#### Records provided

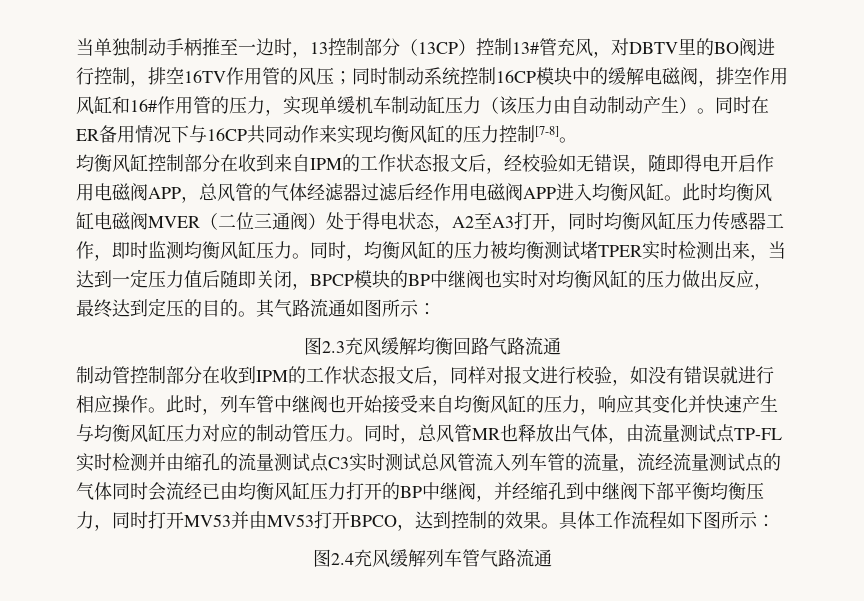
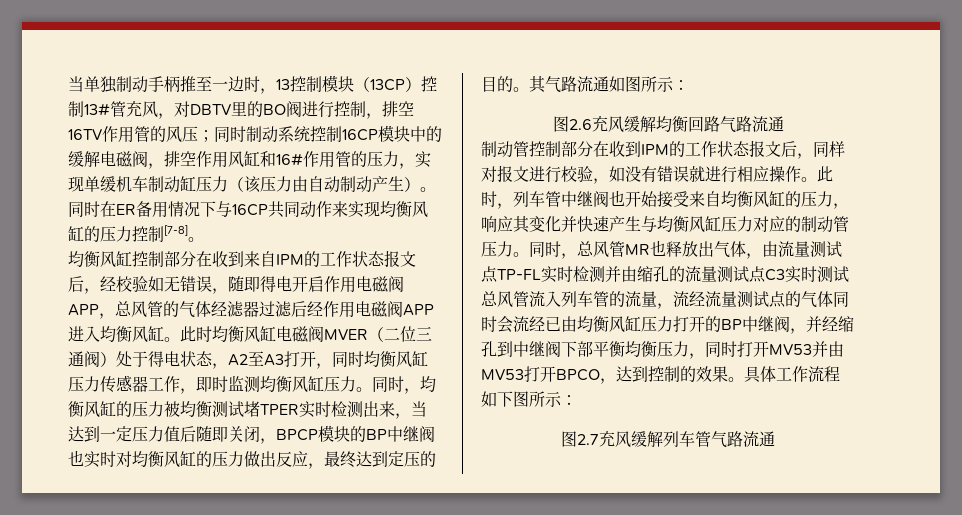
- 当单独制动手柄推至一边时，13控制部分（13CP）控制13#管充风，对DBTV里的BO阀进行控制，排空16TV作用管的风压；同时制动系统控制16CP模块中的缓解电磁阀，排空作用风缸和16#作用管的压力，实现单缓机车制动缸压力（该压力由自动制动产生）。
+ 当单独制动手柄推至一边时，13控制模块（13CP）控制13#管充风，对DBTV里的BO阀进行控制，排空16TV作用管的风压；同时制动系统控制16CP模块中的缓解电磁阀，排空作用风缸和16#作用管的压力，实现单缓机车制动缸压力（该压力由自动制动产生）。
- 图2.3充风缓解均衡回路气路流通
+ 图2.6充风缓解均衡回路气路流通
- 图2.4充风缓解列车管气路流通
+ 图2.7充风缓解列车管气路流通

#### Task statement
Make an exact copy of the listing above, omitting the pictures.

#### Final answer
- 当单独制动手柄推至一边时，13控制部分（13CP）控制13#管充风，对DBTV里的BO阀进行控制，排空16TV作用管的风压；同时制动系统控制16CP模块中的缓解电磁阀，排空作用风缸和16#作用管的压力，实现单缓机车制动缸压力（该压力由自动制动产生）。
+ 当单独制动手柄推至一边时，13控制模块（13CP）控制13#管充风，对DBTV里的BO阀进行控制，排空16TV作用管的风压；同时制动系统控制16CP模块中的缓解电磁阀，排空作用风缸和16#作用管的压力，实现单缓机车制动缸压力（该压力由自动制动产生）。
- 图2.3充风缓解均衡回路气路流通
+ 图2.6充风缓解均衡回路气路流通
- 图2.4充风缓解列车管气路流通
+ 图2.7充风缓解列车管气路流通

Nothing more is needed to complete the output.